**ACTIVITY**.
The pictures do not go in the copy. Reproduce the rest of the entries exactly.

-------- PROVIDED RECORDS

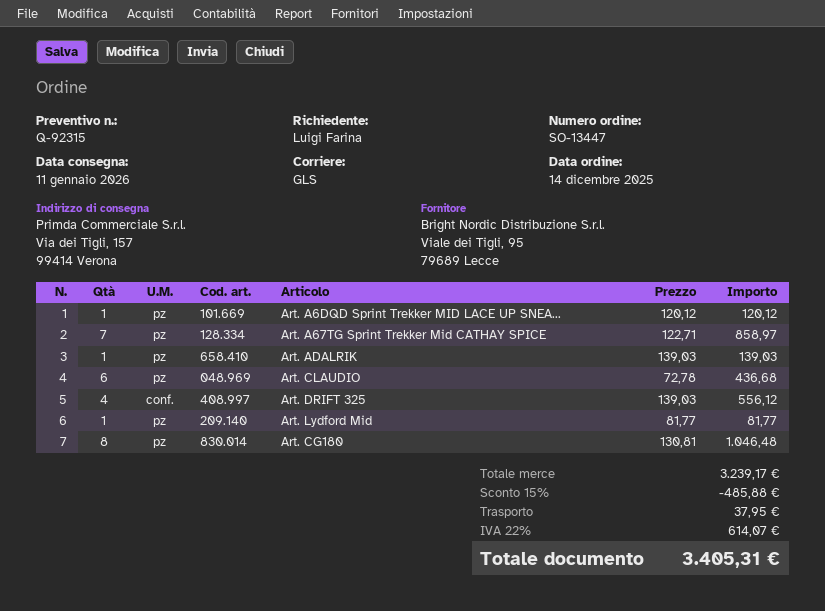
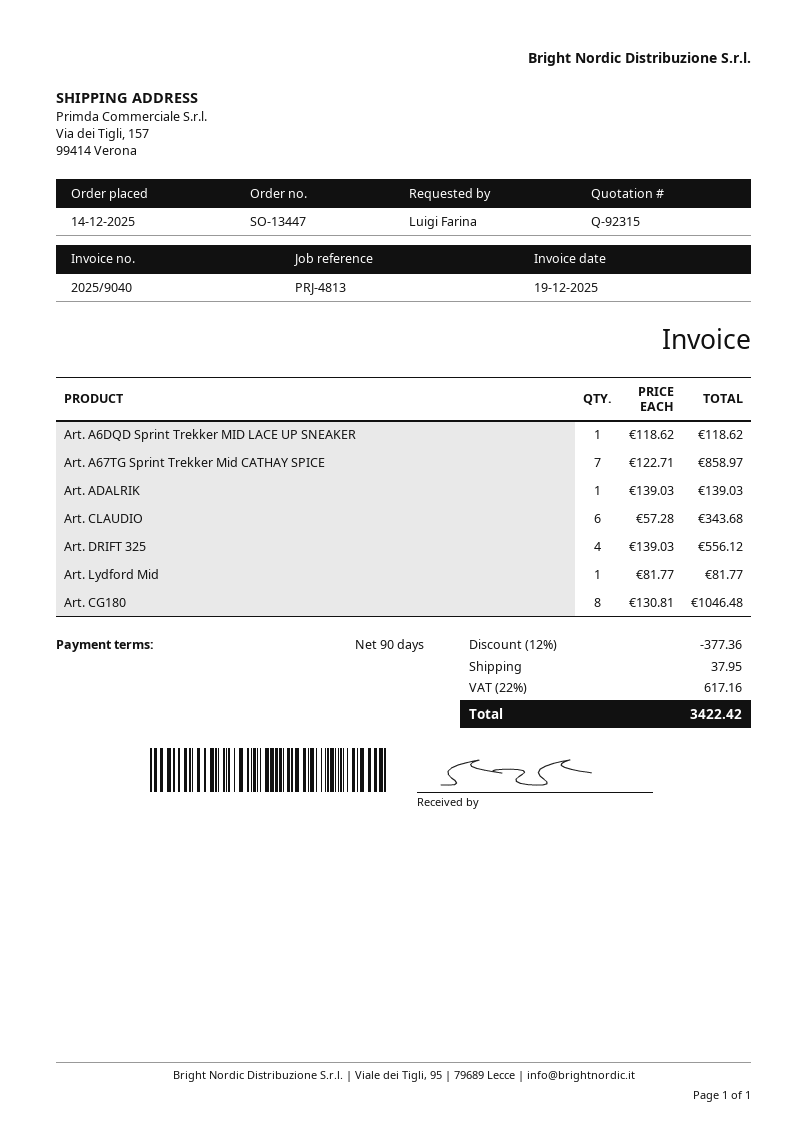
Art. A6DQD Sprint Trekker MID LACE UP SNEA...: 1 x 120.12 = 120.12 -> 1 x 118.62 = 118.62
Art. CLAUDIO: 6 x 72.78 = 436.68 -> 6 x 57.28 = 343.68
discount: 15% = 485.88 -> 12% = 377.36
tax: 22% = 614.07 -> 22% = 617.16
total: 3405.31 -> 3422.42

----------------

**ANSWER BELOW**.
Art. A6DQD Sprint Trekker MID LACE UP SNEA...: 1 x 120.12 = 120.12 -> 1 x 118.62 = 118.62
Art. CLAUDIO: 6 x 72.78 = 436.68 -> 6 x 57.28 = 343.68
discount: 15% = 485.88 -> 12% = 377.36
tax: 22% = 614.07 -> 22% = 617.16
total: 3405.31 -> 3422.42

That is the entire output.